El zumbido de una abeja, un ascensor abarrotado, un avión que despega o incluso una simple mariposa que cruza el jardín: para algunas personas, estas situaciones cotidianas pueden desencadenar un miedo incontrolable. Según estadísticas mundiales, alrededor de 800 millones de personas sufren de fobias que convierten su vida cotidiana en una verdadera carrera de obstáculos. Pero, ¿de dónde vienen estos miedos? Y, sobre todo, ¿cómo deshacerse de ellos?
Un miedo desproporcionado, pero muy real

A diferencia de una simple aprensión, la fobia es un miedo intenso, persistente y centrado en un objeto, un animal o una situación muy específica. Las arañas, las serpientes, los pájaros, los payasos o el agua se encuentran entre las fobias más comunes.
"Una fobia es una forma de miedo extremadamente poderosa relacionada con un estímulo muy específico", explica a Aleteia el neurocientífico Sébastien Bohler, autor del libro ¿Por qué tenemos miedo? (ed. Plon).

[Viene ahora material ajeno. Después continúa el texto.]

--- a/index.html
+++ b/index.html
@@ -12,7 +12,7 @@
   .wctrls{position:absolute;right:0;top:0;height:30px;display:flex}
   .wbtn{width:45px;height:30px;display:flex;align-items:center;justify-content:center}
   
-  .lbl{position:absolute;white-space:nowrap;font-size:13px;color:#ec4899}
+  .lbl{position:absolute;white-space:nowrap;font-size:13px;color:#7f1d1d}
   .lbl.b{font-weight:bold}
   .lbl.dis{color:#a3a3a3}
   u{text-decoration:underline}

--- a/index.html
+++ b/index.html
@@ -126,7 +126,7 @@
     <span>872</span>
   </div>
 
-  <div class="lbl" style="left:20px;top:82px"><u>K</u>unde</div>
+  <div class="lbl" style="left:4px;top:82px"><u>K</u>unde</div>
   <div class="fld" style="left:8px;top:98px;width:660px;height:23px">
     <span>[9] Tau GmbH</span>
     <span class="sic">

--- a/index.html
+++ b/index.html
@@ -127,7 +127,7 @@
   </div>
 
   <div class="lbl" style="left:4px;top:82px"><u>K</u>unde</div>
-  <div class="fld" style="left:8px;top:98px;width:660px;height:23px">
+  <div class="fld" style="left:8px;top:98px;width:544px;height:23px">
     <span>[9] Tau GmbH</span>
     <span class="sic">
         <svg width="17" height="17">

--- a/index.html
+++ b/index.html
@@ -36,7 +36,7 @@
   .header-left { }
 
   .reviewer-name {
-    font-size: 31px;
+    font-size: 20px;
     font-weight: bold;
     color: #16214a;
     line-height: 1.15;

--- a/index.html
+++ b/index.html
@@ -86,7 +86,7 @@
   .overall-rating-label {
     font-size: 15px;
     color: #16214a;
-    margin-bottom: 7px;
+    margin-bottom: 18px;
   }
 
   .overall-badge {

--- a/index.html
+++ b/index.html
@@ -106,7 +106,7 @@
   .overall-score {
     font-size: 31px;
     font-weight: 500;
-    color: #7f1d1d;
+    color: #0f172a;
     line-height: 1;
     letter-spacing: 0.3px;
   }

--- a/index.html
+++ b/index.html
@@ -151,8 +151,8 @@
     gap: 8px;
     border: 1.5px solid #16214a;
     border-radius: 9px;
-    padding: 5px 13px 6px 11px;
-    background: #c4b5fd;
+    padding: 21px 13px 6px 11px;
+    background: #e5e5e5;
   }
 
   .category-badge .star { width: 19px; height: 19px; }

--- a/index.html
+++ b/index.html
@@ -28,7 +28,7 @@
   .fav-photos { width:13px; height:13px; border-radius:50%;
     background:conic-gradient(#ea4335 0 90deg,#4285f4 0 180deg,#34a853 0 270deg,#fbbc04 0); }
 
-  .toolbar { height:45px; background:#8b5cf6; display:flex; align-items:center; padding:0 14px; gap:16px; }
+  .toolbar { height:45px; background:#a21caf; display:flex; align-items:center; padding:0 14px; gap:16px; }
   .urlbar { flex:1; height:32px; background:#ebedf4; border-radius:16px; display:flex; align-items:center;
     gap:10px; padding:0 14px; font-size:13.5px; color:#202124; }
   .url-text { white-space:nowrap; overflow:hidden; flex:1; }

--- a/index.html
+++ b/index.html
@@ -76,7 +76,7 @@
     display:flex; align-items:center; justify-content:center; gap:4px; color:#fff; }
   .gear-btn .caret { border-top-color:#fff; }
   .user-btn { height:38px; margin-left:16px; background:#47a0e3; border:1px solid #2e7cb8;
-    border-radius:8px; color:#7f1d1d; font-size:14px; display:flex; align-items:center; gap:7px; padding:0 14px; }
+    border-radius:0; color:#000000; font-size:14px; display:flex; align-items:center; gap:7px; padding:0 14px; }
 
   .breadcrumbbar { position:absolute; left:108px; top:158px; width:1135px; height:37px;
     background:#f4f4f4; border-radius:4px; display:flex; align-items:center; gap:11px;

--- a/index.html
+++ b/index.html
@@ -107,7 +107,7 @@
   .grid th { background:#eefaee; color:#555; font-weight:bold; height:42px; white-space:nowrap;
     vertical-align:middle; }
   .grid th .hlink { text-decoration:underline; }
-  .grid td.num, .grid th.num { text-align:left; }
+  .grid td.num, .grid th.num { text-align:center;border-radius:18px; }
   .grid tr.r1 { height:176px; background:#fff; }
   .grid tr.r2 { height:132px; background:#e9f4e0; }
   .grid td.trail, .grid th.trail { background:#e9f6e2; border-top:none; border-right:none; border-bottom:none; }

¿Qué pasa cuando nos sentimos amenazados por una fobia?
Cuando una persona fóbica se enfrenta al objeto de su miedo, su cerebro reacciona como si su supervivencia estuviera amenazada. El corazón se acelera, la respiración se vuelve entrecortada, las manos se humedecen y surge un deseo irrefrenable de huir. Lejos de ser imaginaria, esta reacción corresponde a la activación de los mecanismos biológicos de supervivencia.
"En el centro del cerebro se encuentra una pequeña estructura llamada amígdala cerebral. Como un verdadero sistema de alarma, detecta las amenazas potenciales y desencadena automáticamente una respuesta de protección.
Cuando una persona fóbica ve el objeto de su miedo, la amígdala se activa de manera excesiva. Esto provoca la liberación de adrenalina, noradrenalina y cortisol, las principales hormonas del estrés. El cuerpo se prepara al instante para luchar o huir", explica Sébastien Bohler.
La respuesta a la fobia

No todos somos iguales ante el miedo. En la mayoría de las personas, cuando un peligro resulta finalmente inofensivo, interviene otra región del cerebro: la corteza prefrontal. Es ella la que analiza la situación y tranquiliza: "Todo está bien, no hay una amenaza real".
"En las personas con fobias, este mecanismo parece menos eficaz. La amígdala sigue enviando señales de alerta, mientras que la corteza prefrontal tiene dificultades para calmarla. El resultado es que la persona queda atrapada en una reacción emocional que, a menudo, sabe que es irracional, pero que no logra controlar", explica el especialista, quien señala que ciertas fobias están directamente relacionadas con miedos ancestrales.
El miedo a las serpientes o a las arañas podría estar relacionado con mecanismos de supervivencia heredados de nuestros antepasados. Otras fobias, como la claustrofobia, activan circuitos cerebrales asociados con el miedo a quedarse sin aire o a quedar atrapado.
Si bien la genética juega un papel importante —algunas personas tienen de forma natural una amígdala más reactiva que otras, lo que las hace más vulnerables a la ansiedad y a las reacciones de miedo—, las experiencias vividas también influyen.
"Un evento traumático puede dejar una huella duradera en el cerebro", advierte Sébastien Bohler. En el caso de Zoé, fue una picadura dolorosa de una abeja lo que desencadenó su miedo a este insecto. "Es el recuerdo de ese dolor lo que me impulsa a huir de ellas; no quiero volver a vivirlo nunca más", recuerda la joven de 28 años. Para otros, como Paul, de 30 años, las fobias pueden aprenderse por imitación.
"Cuando estaba en 3.º de secundaria, tomé un avión para ir a Los Ángeles, en Estados Unidos. Recuerdo haber visto a mi tía, que le tenía mucho miedo a volar, muy alterada. Lloraba y estaba muy angustiada", cuenta el joven, quien ahora sufre ese mismo miedo.
Al día de hoy, muchas personas están recuperando una sensación de libertad que creían haber perdido: viajar, salir, usar el transporte público o disfrutar de la naturaleza sin estar constantemente en alerta.